In how many lines of the records below does the word "growing" appear? Reply with the number only.

(Data excerpts)
☆ ☆ ☆
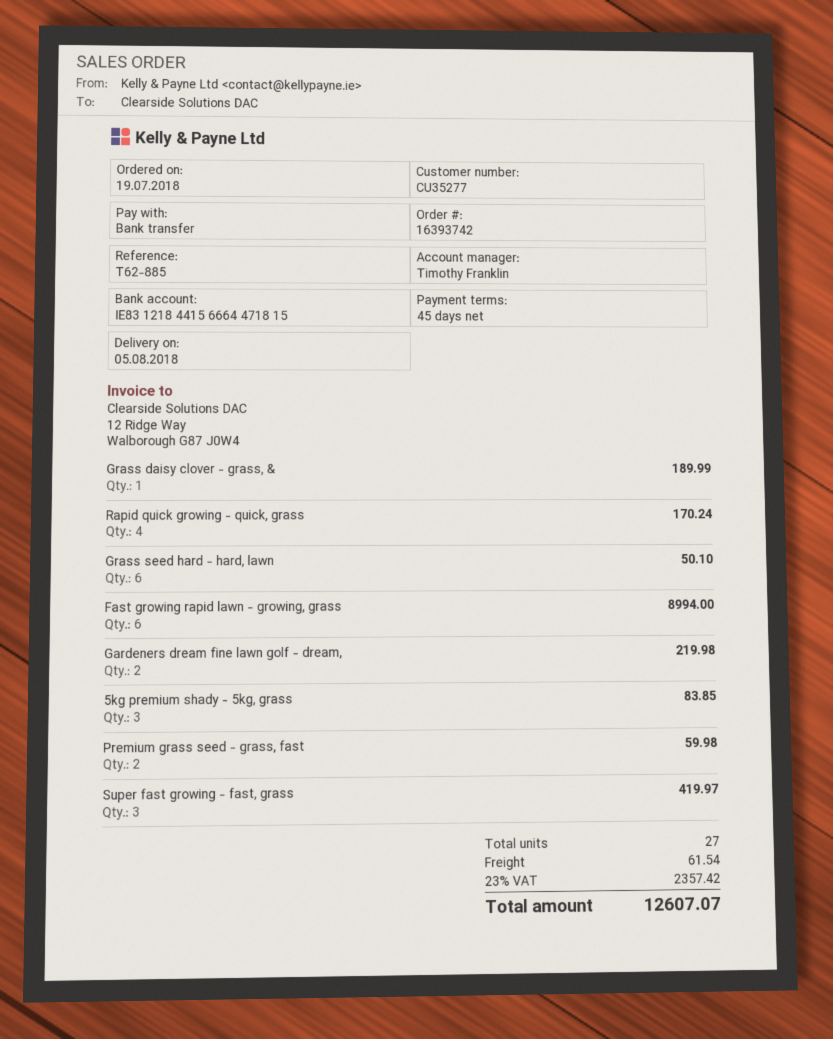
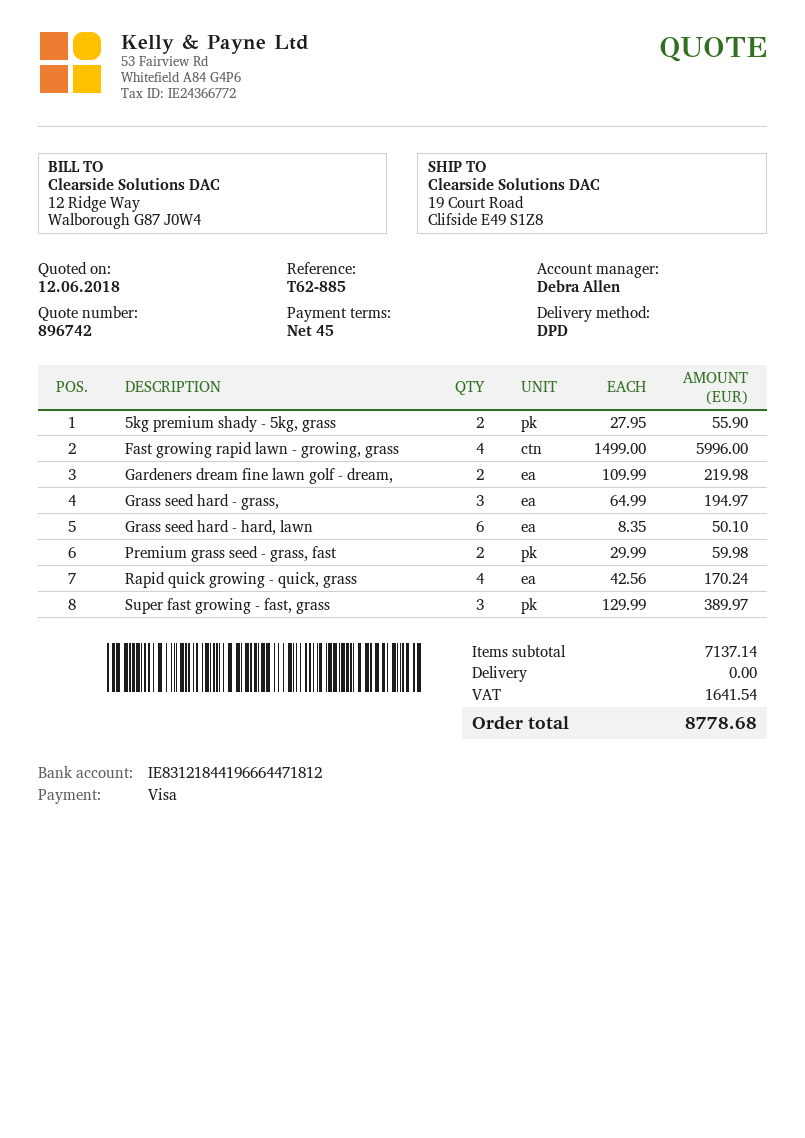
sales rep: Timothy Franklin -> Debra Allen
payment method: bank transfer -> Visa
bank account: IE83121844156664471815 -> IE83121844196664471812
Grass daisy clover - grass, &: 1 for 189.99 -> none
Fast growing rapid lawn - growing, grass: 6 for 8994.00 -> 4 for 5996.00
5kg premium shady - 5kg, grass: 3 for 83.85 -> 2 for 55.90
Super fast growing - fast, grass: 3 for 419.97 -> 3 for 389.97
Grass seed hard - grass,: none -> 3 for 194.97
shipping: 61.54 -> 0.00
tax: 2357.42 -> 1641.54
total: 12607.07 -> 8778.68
☆ ☆ ☆
*Output of the exercise*
2